Es muy claro que en este sentido: “El hombre queda constituido, es decir, terminado en su evolución genética y epigenética, por lo que ocurre en los meses primeros de su vida. La co-existencia, es decir, su comportamiento con los demás estará determinado esencialmente por las vicisitudes infantiles. La familia o aquello que lo constituye, interviene, por tanto, de manera absolutamente forzosa como factor epigenético del desarrollo” (Rof Carballo, 1976, pp.379-380).
El profesor M. Yela 1976 cuando analiza la relación entre familia y nivel mental, llega a decirnos que “Todo parece indicar que la familia es el cauce habitual y primario por el que el poder conformador del ambiente puede llegar al hombre de manera a la vez temprana, motivante, persistente y personalizada, y facilitar la constitución de una personalidad que favorezca el desarrollo cognoscitivo y la liberación funcional de sus potencialidades. La familia parece el medio más idóneo para mejorar el nivel mental” (p.327)
La escuela no opera con individuos libres de toda influencia; no parte de cero su labor educativa.
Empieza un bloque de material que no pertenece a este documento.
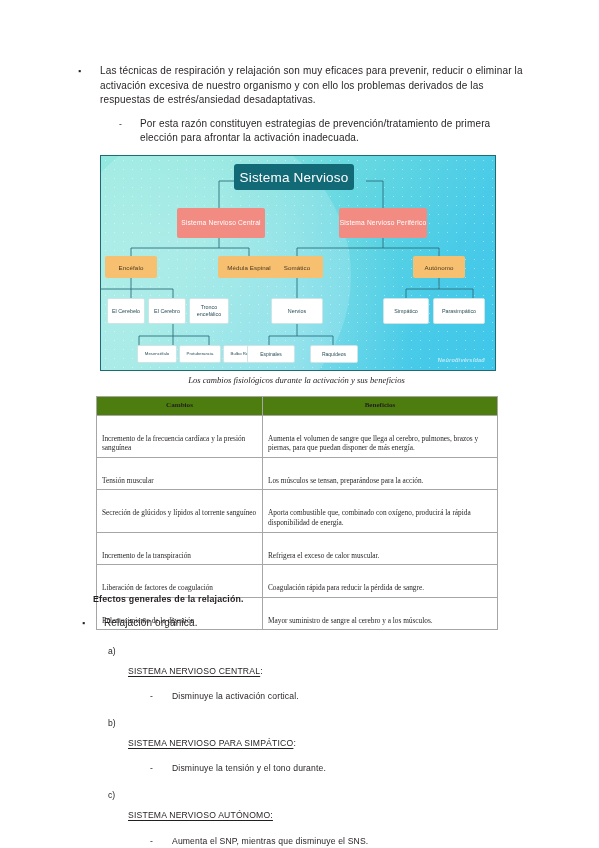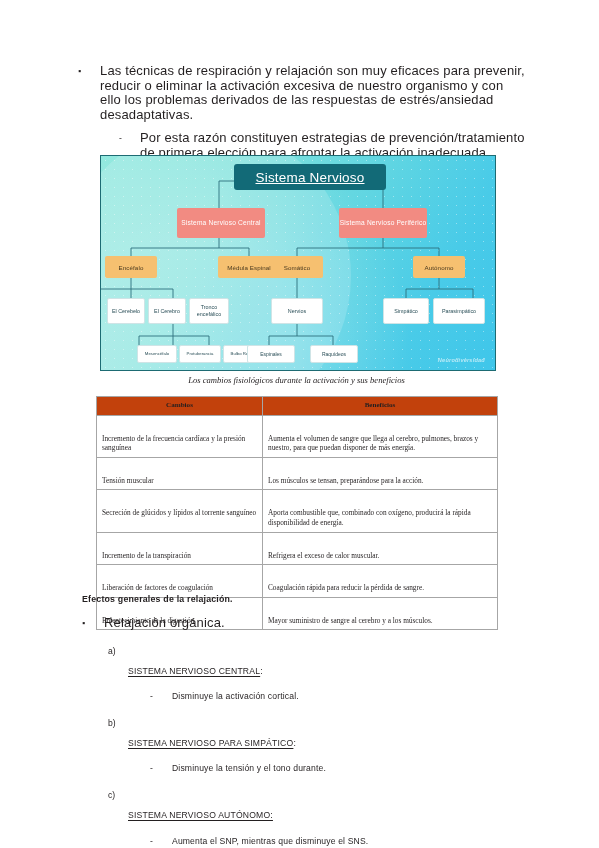--- a/index.html
+++ b/index.html
@@ -36,7 +36,7 @@
   }
   .bullet-text {
     flex: 1 1 auto;
-    font-size: 13px;
+    font-size: 10px;
     line-height: 14.6px;
     letter-spacing: 0.15px;
     color: #231f20;

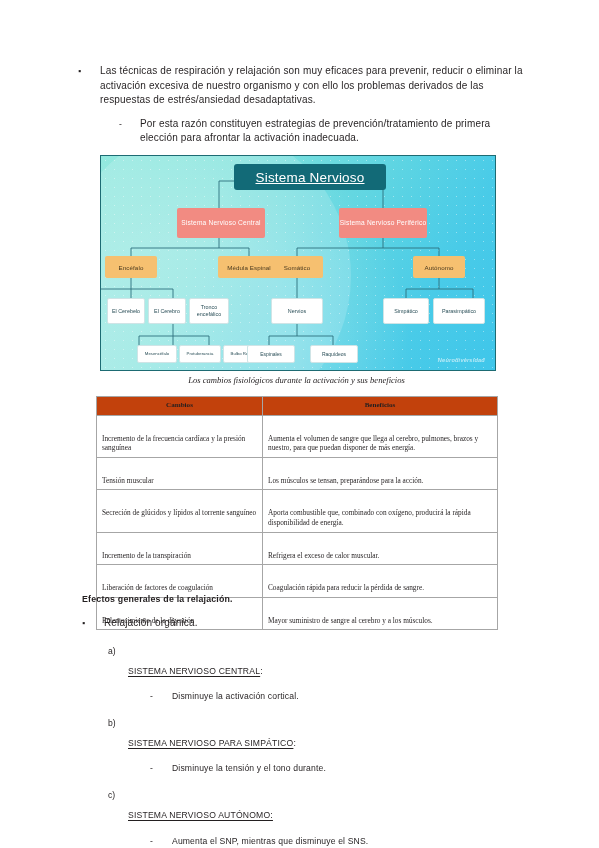--- a/index.html
+++ b/index.html
@@ -291,7 +291,7 @@
       </g>
     </svg>
 
-    <div class="node node-title" style="left:133px; top:8px; width:152px; height:26px;text-decoration:underline;">Sistema Nervioso</div>
+    <div class="node node-title" style="left:133px; top:8px; width:120px; height:26px;">Sistema Nervioso</div>
 
     <div class="node node-l1" style="left:76px; top:52px; width:88px; height:30px;">Sistema Nervioso Central</div>
     <div class="node node-l1" style="left:238px; top:52px; width:88px; height:30px;">Sistema Nervioso Periférico</div>

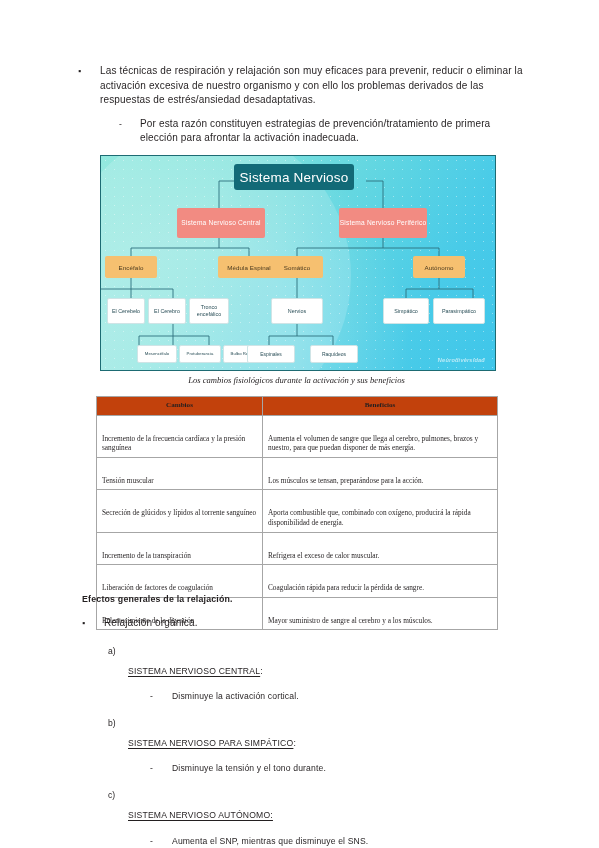--- a/index.html
+++ b/index.html
@@ -180,7 +180,7 @@
     color: #231f20;
   }
   table.changes th {
-    background: #c2410c;
+    background: #4d7c0f;
     text-align: center;
     font-weight: bold;
     font-size: 7.1px;

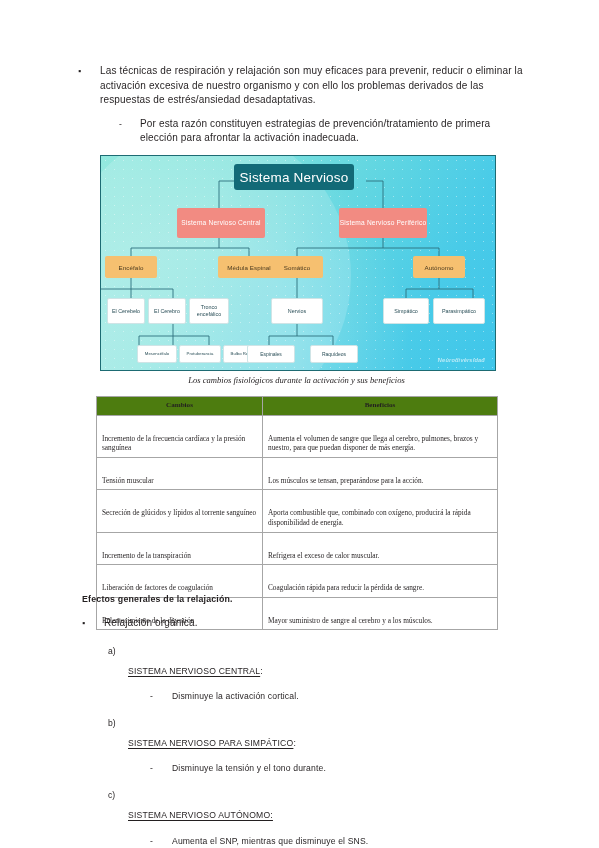--- a/index.html
+++ b/index.html
@@ -334,7 +334,7 @@
     <tbody>
       <tr>
         <td>Incremento de la frecuencia cardíaca y la presión sanguínea</td>
-        <td>Aumenta el volumen de sangre que llega al cerebro, pulmones, brazos y nuestro, para que puedan disponer de más energía.</td>
+        <td>Aumenta el volumen de sangre que llega al cerebro, pulmones, brazos y piernas, para que puedan disponer de más energía.</td>
       </tr>
       <tr>
         <td>Tensión muscular</td>

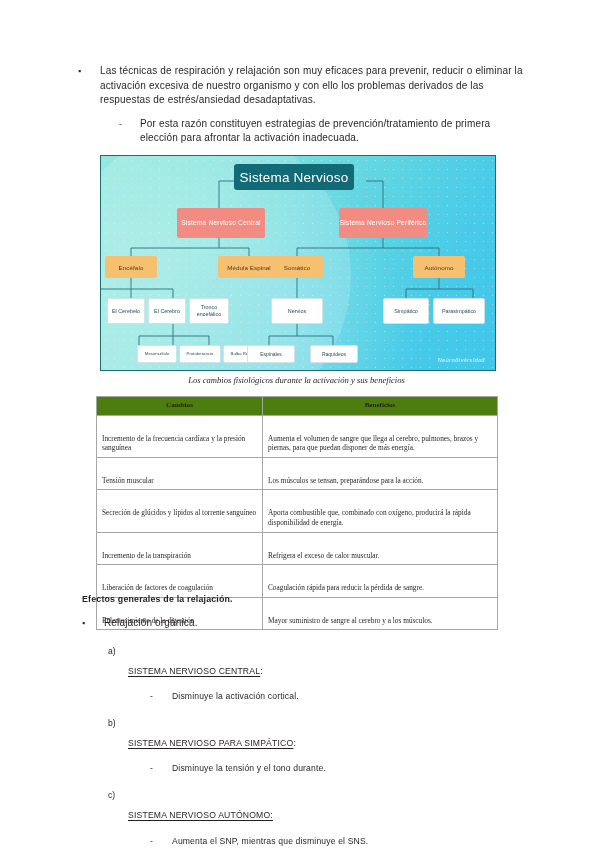--- a/index.html
+++ b/index.html
@@ -197,7 +197,7 @@
     width: 440px;
   }
   .effects h2 {
-    margin: 0 0 12px 0;
+    margin: 0 0 12px 11px;
     font-size: 8.8px;
     font-weight: bold;
     letter-spacing: 0.2px;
Las múltiples influencias, que el niño va interiorizando en el marco de sus relaciones familiares van configurando su personalidad; personalidad que va a estar presente en el periodo escolar. Si la escuela trata de formar al niño, necesariamente ha de superar una educación meramente instructiva, y coadyuvar a la familia en el proyecto personal del niño.
Los psicoanalistas, psiquiatras y psicólogos clínicos han enfocado su atención en la importancia de la porción integrativa de la personalidad (ego). La ansiedad, la fantasía, la confusión, el miedo y el desinterés complican el cuadro. La función de la madre es crucial, como sabemos, para el desarrollo de la personalidad del niño. Las madres deprimidas, abandonadas, frustradas y ansiosas o que abandonan a los niños, muchas veces por razones sociales y de empleo, pueden afectar la formación del ego en el niño. Vitor Da Fonseca (200).
Es por eso que cuando el padre de familia emigra no afecta demasiado a los niños ya que ellos entienden que él tiene que trabajar para el sustento del hogar. En cambio cuando es la madre la que emigra los niños sufren demasiado ya que ella es la encargada de educar, guiar, asear, alimentar y muchas veces reprender a sus hijos; es
ella quien los cuidará con amor de madre. Y a la vez ellos sintiéndose en un clima agradable darán lo mejor de sí en la escuela.
1.3.1.1. Problemas emocionales en los niños.
Los problemas emocionales en los niños provocan grandes dificultades de aprendizaje como la inestabilidad emocional y dependencia. Inseguros e inestables en el área afectiva; en ocasiones manifestar ansiedad, reacciones de agresividad, tensión, regresiones, oposiciones, reflexiones emocionales, negatividad, etc. La incertidumbre del yo tiende a crear en los niños una subvaloración peligrosa, que por lo general se asocia con una baja autoestima y fragilidad en su concepto de sí mismos.
Sentimientos de exclusión, rechazo, persecución, abandono, hostilidad y fracaso también se pueden detectar en los niños. La inestabilidad emocional es una de las características mencionadas con más frecuencia cuando se hace referencia a los niños con dificultades de aprendizaje. Hipersensibles y vulnerables, ya sea con una risa forzada o llanto exagerado, esos niños tienden a exhibir cambios de humor y de temperamentos rápidos e imprevisibles, que se reflejan en problemas perceptivos y en problemas motores. Vitor Da Fonseca (2004).